The GOAT’s Life – October 21, 1961


On this date exactly six decades ago, Red Auerbach and his Boston Celtics embarked on a quest to accomplish the unprecedented – to win a fourth consecutive championship in a professional basketball league. To that point, only George Mikan’s Minneapolis Lakers had ever accomplished a three-peat … indeed, until the GOAT arrived in Boston, nobody but GM & Co. had even won back-to-back BAA/NBA titles.


The C’s easy dispatching of Detroit on opening night set a tone for the season, as Russell & Co. would become the very first professional hoops squad ever to record 60 victories in a single season (60-20) – though their path to Banner No. 5 would require them to go to the seven-game maximum in both their playoff series against Wilt’s Warriors and then Baylor and West (who combined to average over 70 points and nearly 23 rebounds per game in those Finals).

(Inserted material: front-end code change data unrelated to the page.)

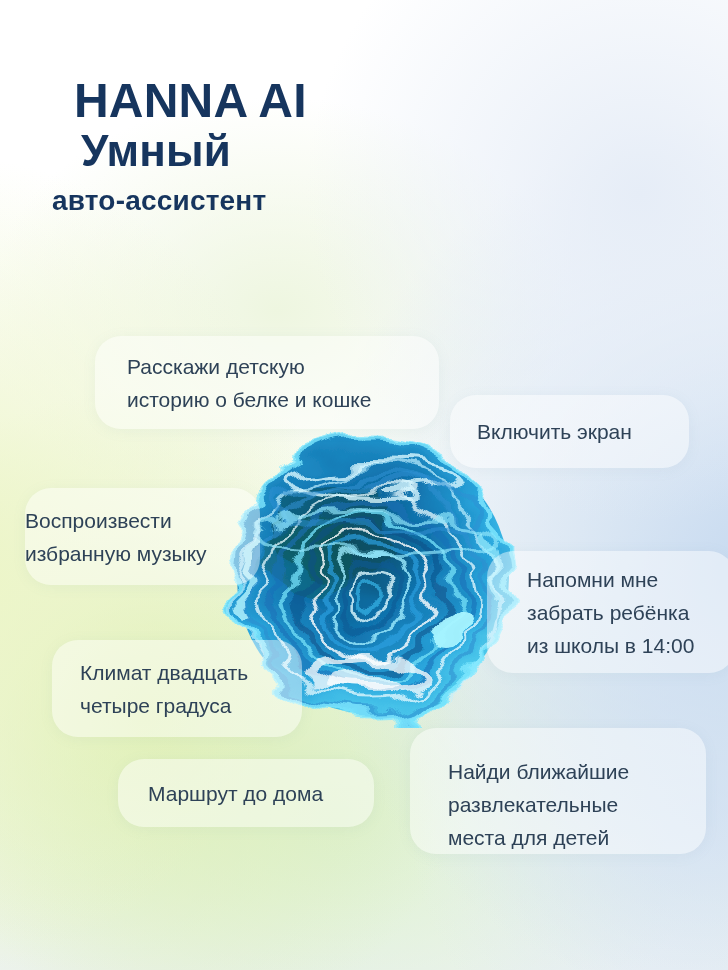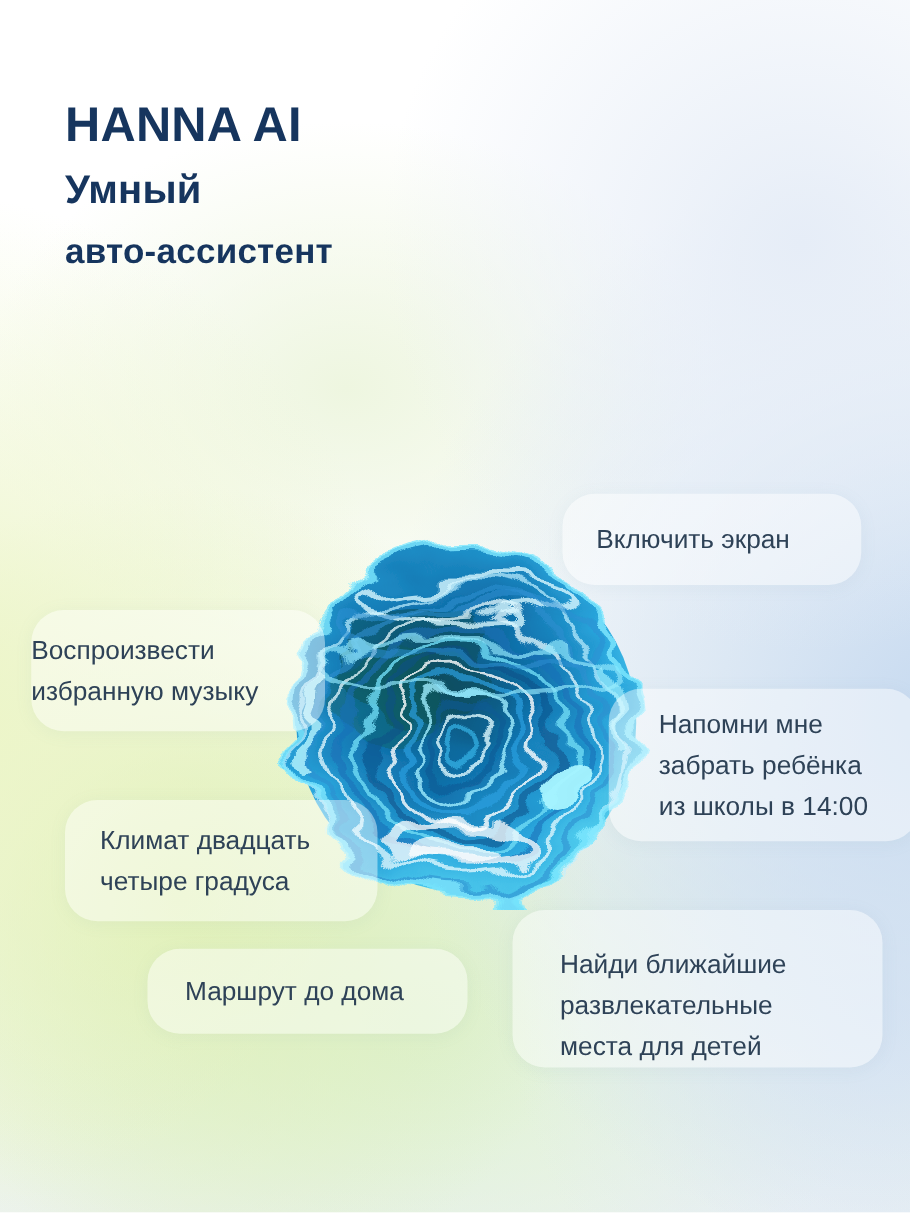--- a/index.html
+++ b/index.html
@@ -24,7 +24,7 @@
     position:absolute;left:52px;top:76px;color:#16355e;
     font-weight:700;line-height:50px;letter-spacing:0.2px;
   }
-  .title .t1{font-size:39px;display:block;}
+  .title .t1{font-size:48px;display:block;margin-left:22px;}
   .title .t2{font-size:32px;display:block;}
   .title .t3{font-size:28px;display:block;}
   

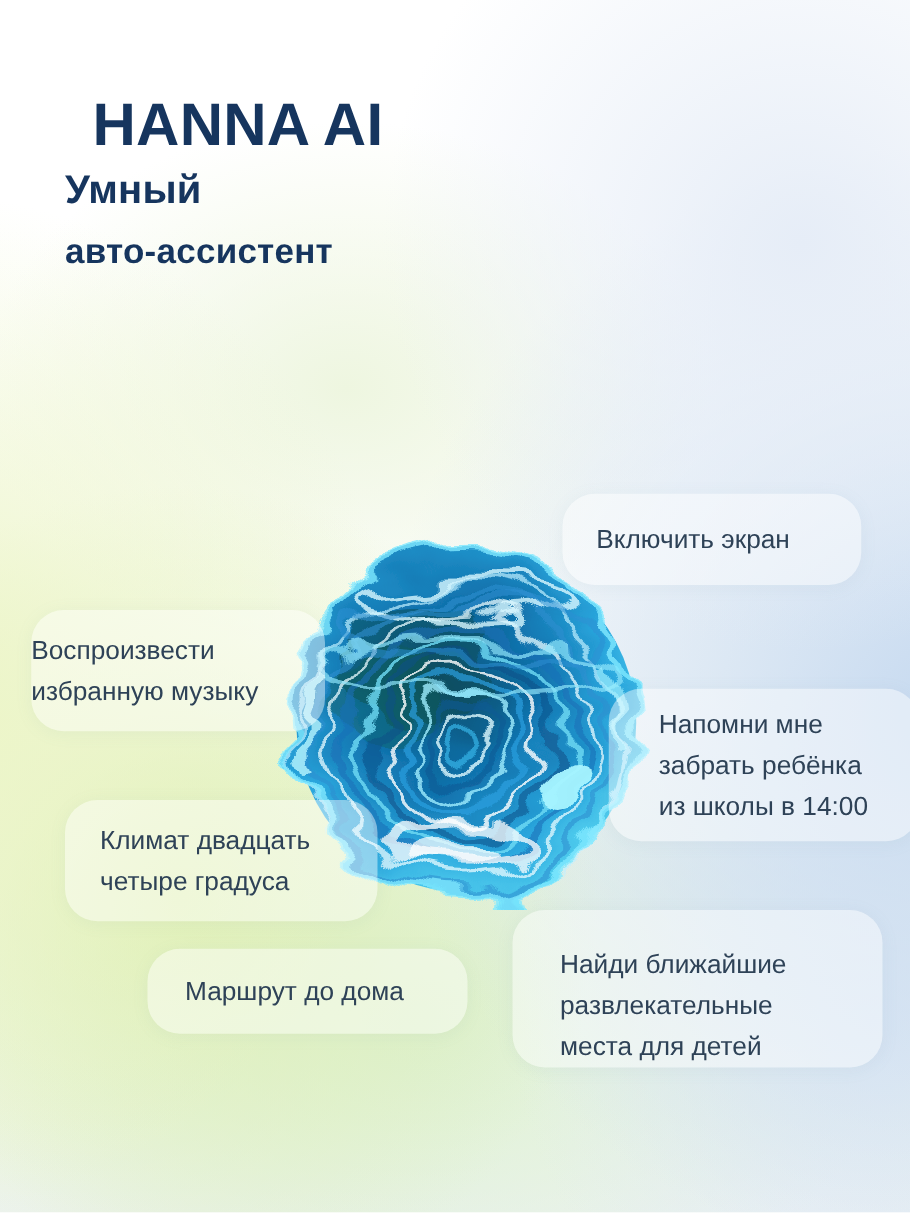--- a/index.html
+++ b/index.html
@@ -25,7 +25,7 @@
     font-weight:700;line-height:50px;letter-spacing:0.2px;
   }
   .title .t1{font-size:48px;display:block;margin-left:22px;}
-  .title .t2{font-size:32px;display:block;}
+  .title .t2{font-size:44px;display:block;margin-left:29px;}
   .title .t3{font-size:28px;display:block;}
   
   .orb{position:absolute;left:218px;top:428px;width:310px;height:300px;}

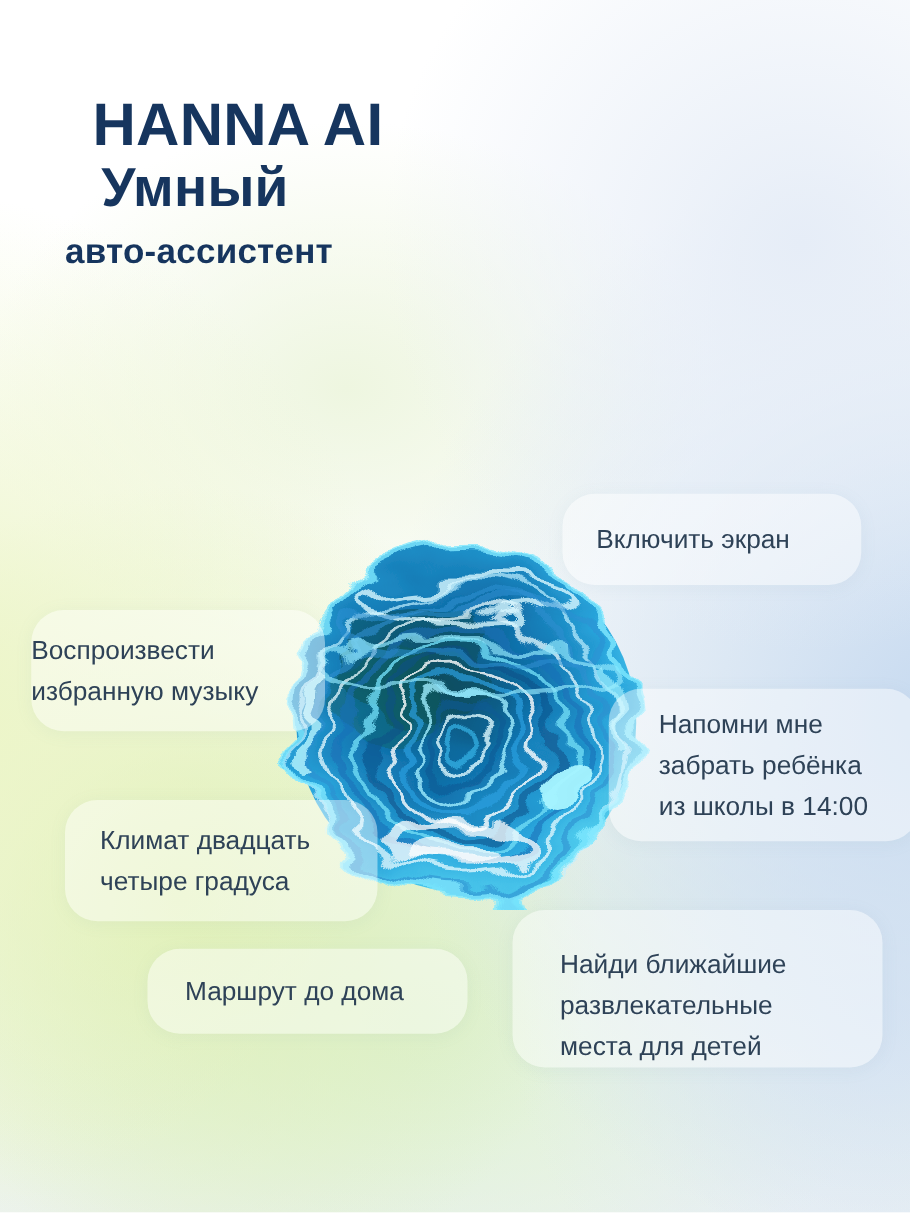--- a/index.html
+++ b/index.html
@@ -118,6 +118,10 @@
     </g>
   </svg>
 
+  <div class="bubble b-story">
+    <span>Расскажи детскую
+историю о белке и кошке</span>
+  </div>
 
   <div class="bubble b-screen">
     <span>Включить экран</span>

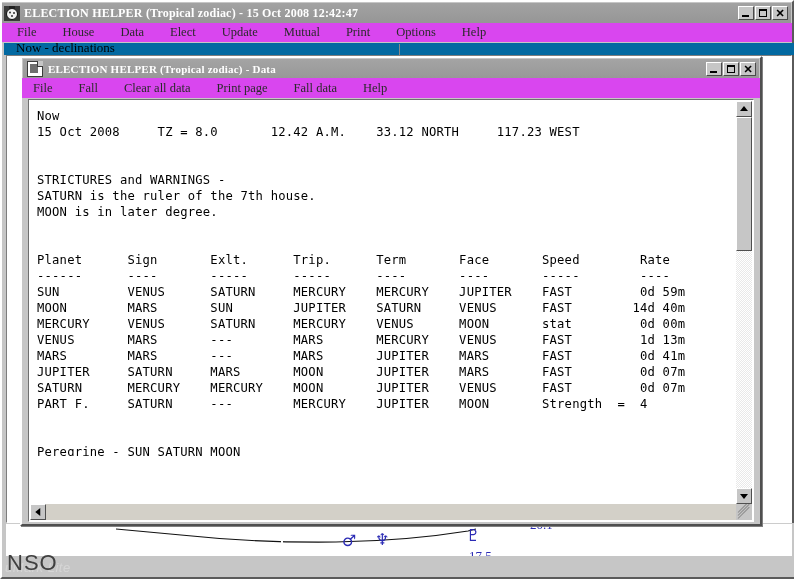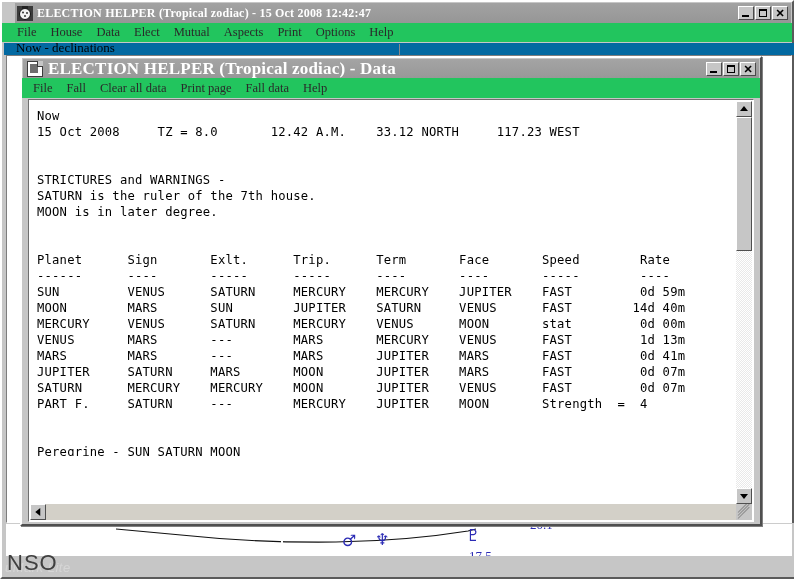--- a/index.html
+++ b/index.html
@@ -39,7 +39,7 @@
   }
   #outer-titlebar {
     background: linear-gradient(to bottom, #a2a2a2 0%, #969696 100%);
-    margin: 1px 1px 0 13px;
+    margin: 1px 1px 0 0;
   }
   .title-icon {
     width: 16px; height: 15px;

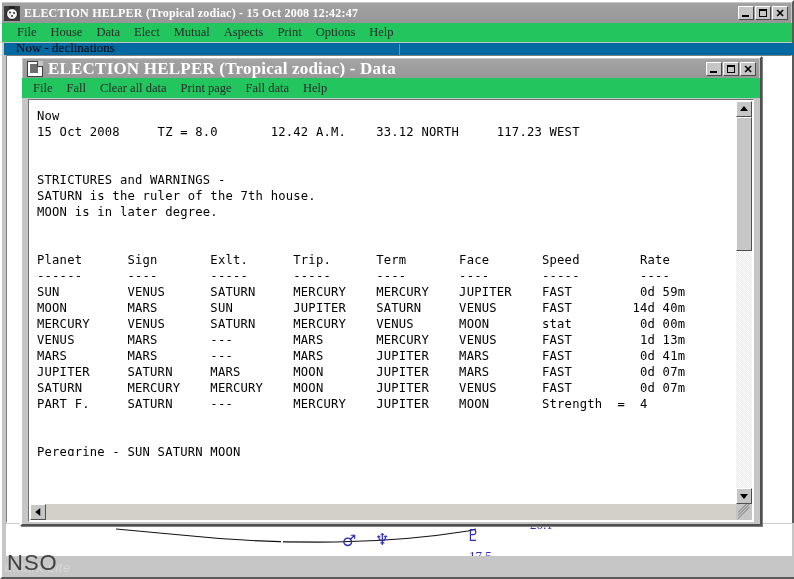--- a/index.html
+++ b/index.html
@@ -106,9 +106,10 @@
     height: 19px;
     display: flex;
     align-items: center;
-    background: #22c55e;
+    background: #d946ef;
     padding-left: 8px;
     box-sizing: border-box;
+    gap: 12px;
   }
   .menuitem {
     font-size: 12.5px;

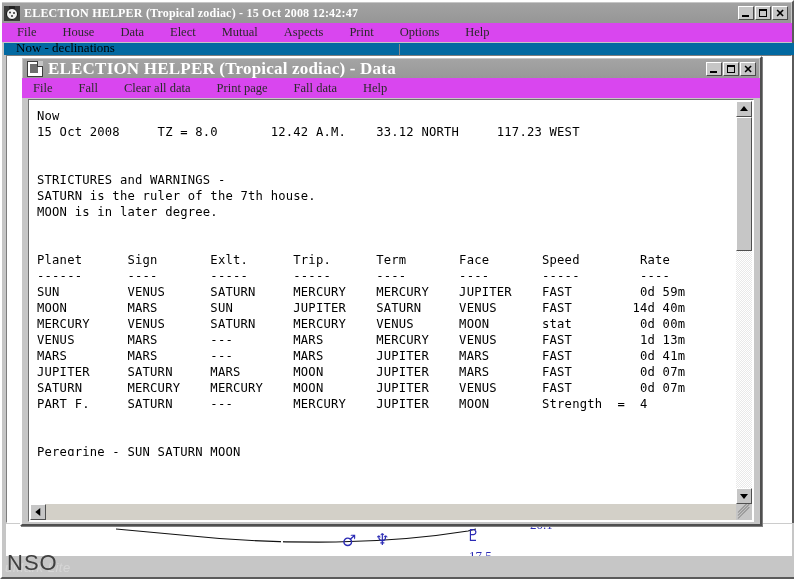--- a/index.html
+++ b/index.html
@@ -412,7 +412,7 @@
     <div class="menuitem">House</div>
     <div class="menuitem">Data</div>
     <div class="menuitem">Elect</div>
-    <div class="menuitem">Mutual</div>
+    <div class="menuitem">Update</div>
     <div class="menuitem">Aspects</div>
     <div class="menuitem">Print</div>
     <div class="menuitem">Options</div>

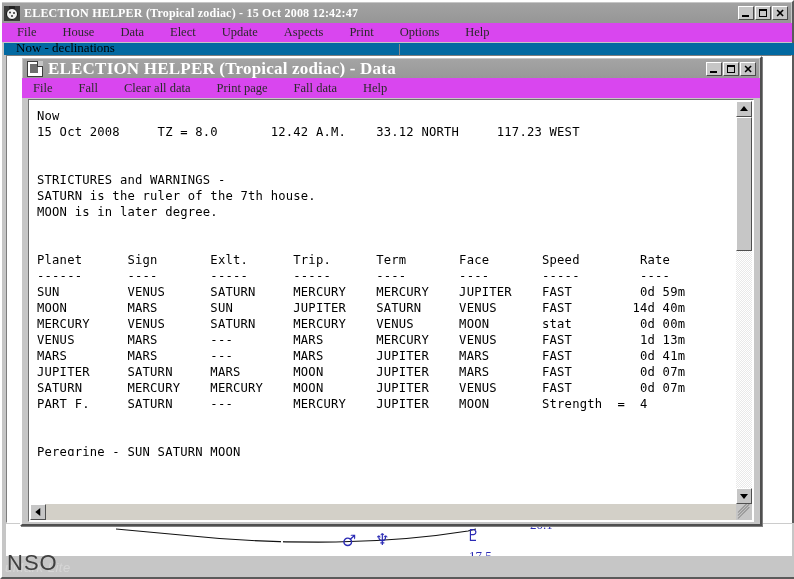--- a/index.html
+++ b/index.html
@@ -413,7 +413,7 @@
     <div class="menuitem">Data</div>
     <div class="menuitem">Elect</div>
     <div class="menuitem">Update</div>
-    <div class="menuitem">Aspects</div>
+    <div class="menuitem">Mutual</div>
     <div class="menuitem">Print</div>
     <div class="menuitem">Options</div>
     <div class="menuitem">Help</div>

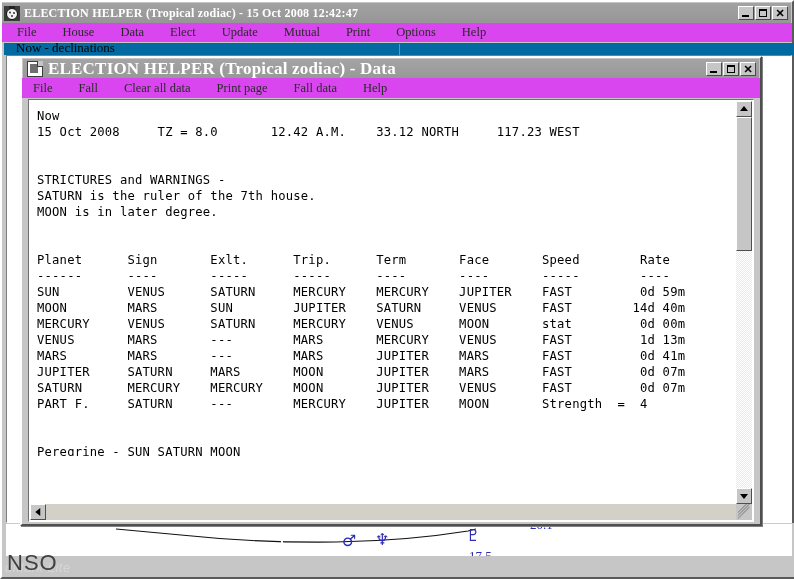--- a/index.html
+++ b/index.html
@@ -229,7 +229,7 @@
     margin: 1px 1px 0 1px;
     height: 19px;
   }
-  #data-titlebar .title-text { font-size: 17px; }
+  #data-titlebar .title-text { font-size: 11px; }
   .doc-icon {
     width: 14px; height: 14px;
     background: #ffffff;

‘Twould seem that 75th Anniversary protocol requires that the Celtics, Knicks and Warriors be acknowledged as the lone “original” franchises, but the Piston franchise celebrates its 80th birthday in 2021, having joined the four-year-old National Basketball League for the 1941-42 campaign … and when none of those infamous “Bad Boys” were anything more than a “twinkle” in their Daddy’s eye, the Ft. Wayne Zollner Pistons captured two NBL titles – albeit during the “war years” when the league had dwindled to just four teams and was hanging on by a thread.

Probably the most bizarre occurrence in those eight decades occurred in 1954 when Mr. Zollner decided to hire as his new bench coach a chap named Charley Eckman. The relevant experience that landed the job for Eckman? He’d been an NBA game official … a referee.

When you stop laughing, listen to this … Coach Eckman led his Ft. Wayne Pistons to the NBA Finals in each of his first TWO seasons.

Zollner also went “off the charts” a decade later when he appointed 24-year-old Dave DeBusschere as his player coach.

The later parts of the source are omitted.